In adults the meibomian gland contributes to more than 60% of the symptoms of ocular surface disease, such as in dry eye. Changes have been reported in children and adolescents in this gland but no association with ocular surface diseases such as dry eye has been reported. Interestingly, there is no difference in the morphology of the Meibomian gland between children and adults, however, its assessment in children is at risk of underestimation due to the difficulty in turning over and observing the eyelid with the instruments currently in use.

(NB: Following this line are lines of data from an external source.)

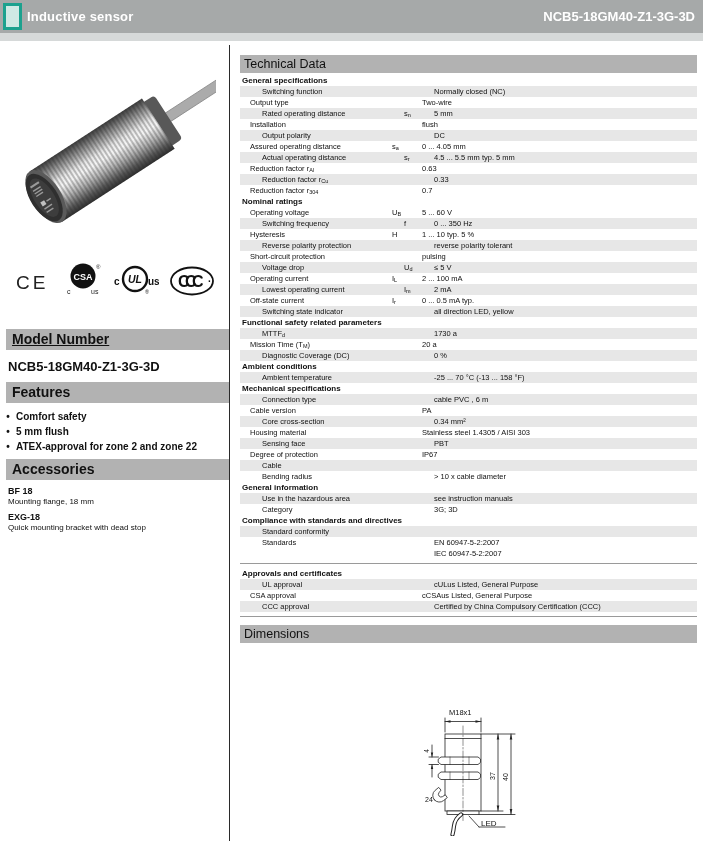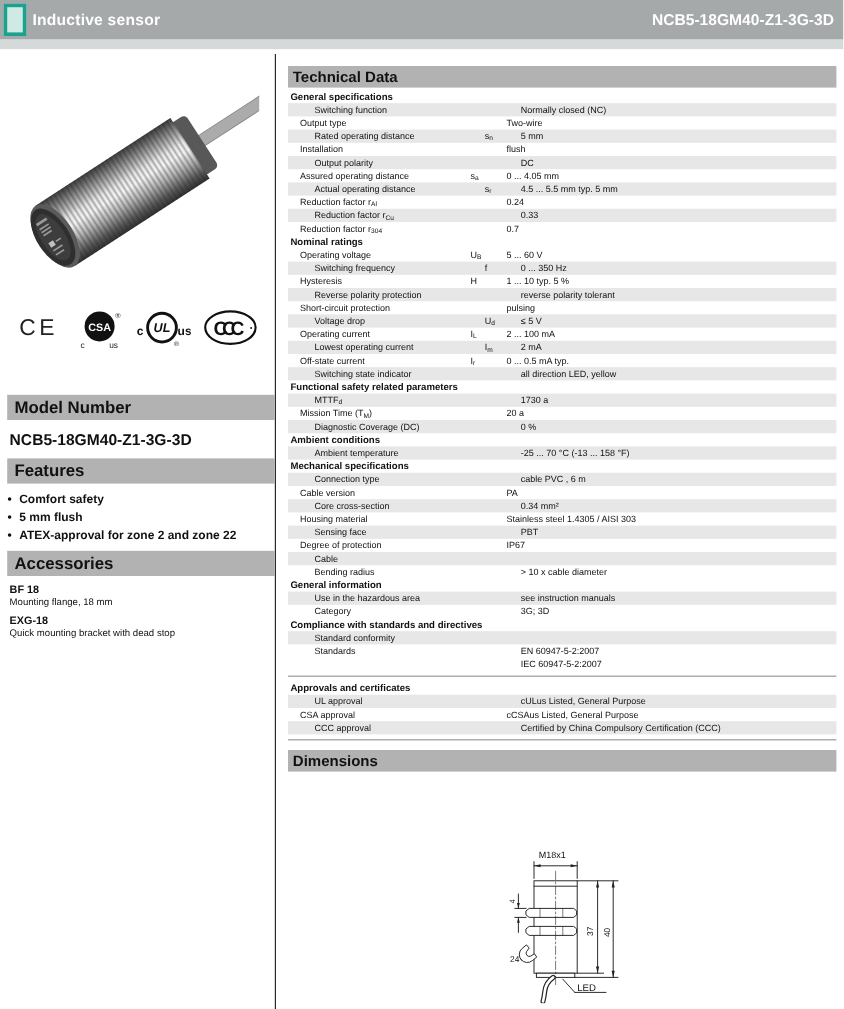"Technical Data" .rbar { font-weight: bold -> normal }
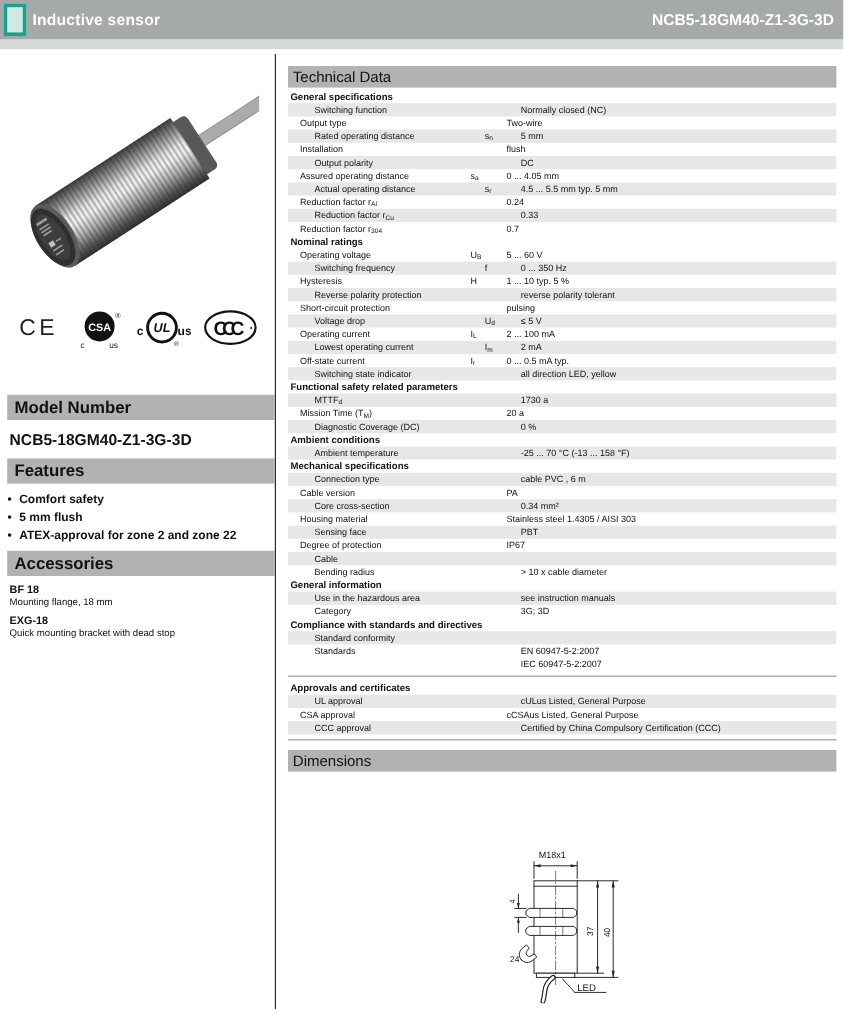"0.24" span.val { text: 0.24 -> 0.63 }
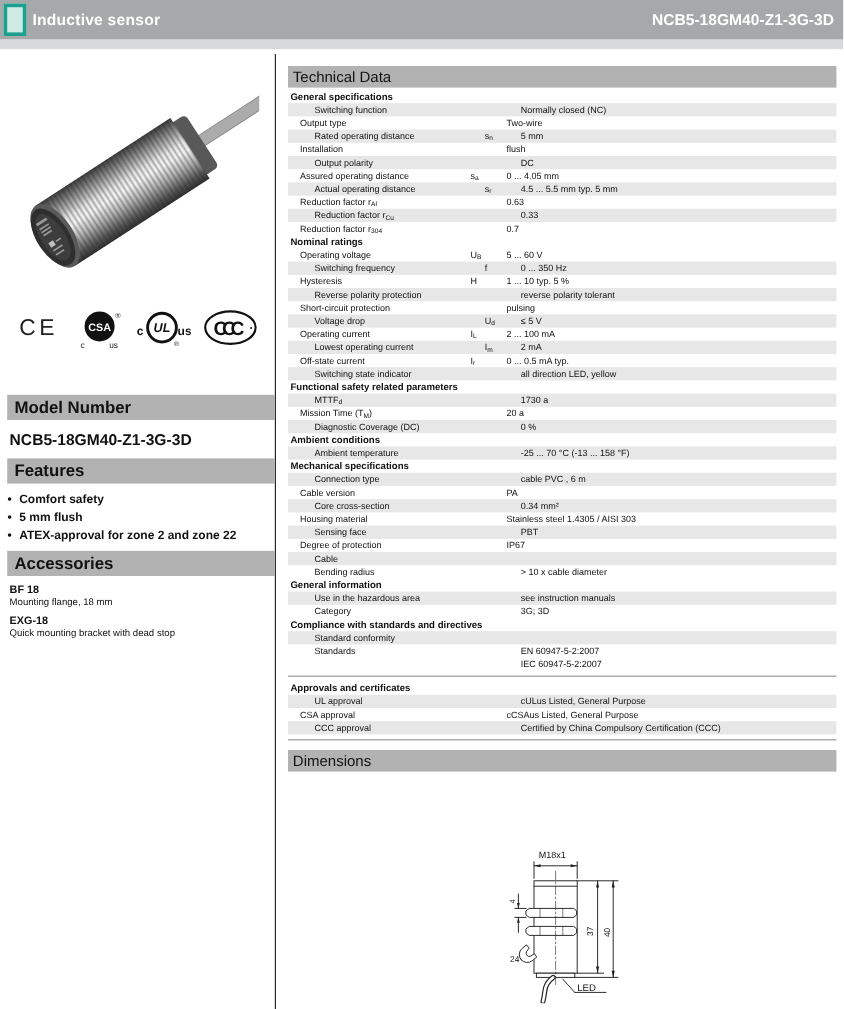"CE" .logos { align-items: flex-start -> flex-end }
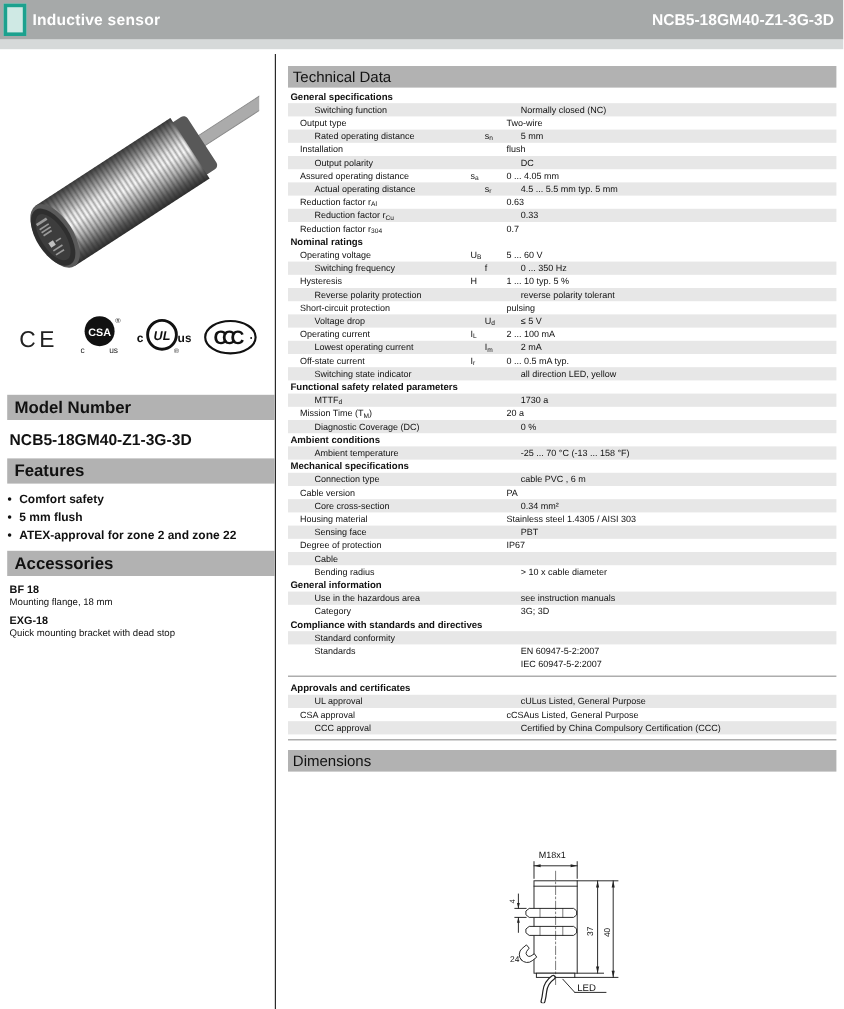"Model Number" .lbar.m { text-decoration: none -> underline }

The conclusions of the review
This review allows us to make some important considerations: the tear film stability in children appears to be only slightly higher than in adultsMoreover, for the most of the ocular surface variables analysed there is no clear difference between children and adults. Yet, exposure to risk factors identified as causes of ocular surface disease in adults is also rapidly increasing among children. For this reason and because of the substantial heterogeneity revealed by the study, it is necessary to standardise the protocols for assessing tear function in children in order to limit the level of inconsistencies in measurements and to arrive at a greater understanding of ocular surface characteristics in healthy children, which is essential for improving diagnosis. Given the reduced availability of data, there is also a clear need for further studies focusing on the paediatric population.
Source:
The ocular surface in children: A review of current knowledge and meta-analysis of tear film stability and tear secretion in children. Ngozi Charity Chidi-Egboka, Nancy E. Briggs, Isabelle Jalbert, Blanka Golebiowski. The Ocular Surface, Volume 17, Issue 1, January 2019, Pages 28-39.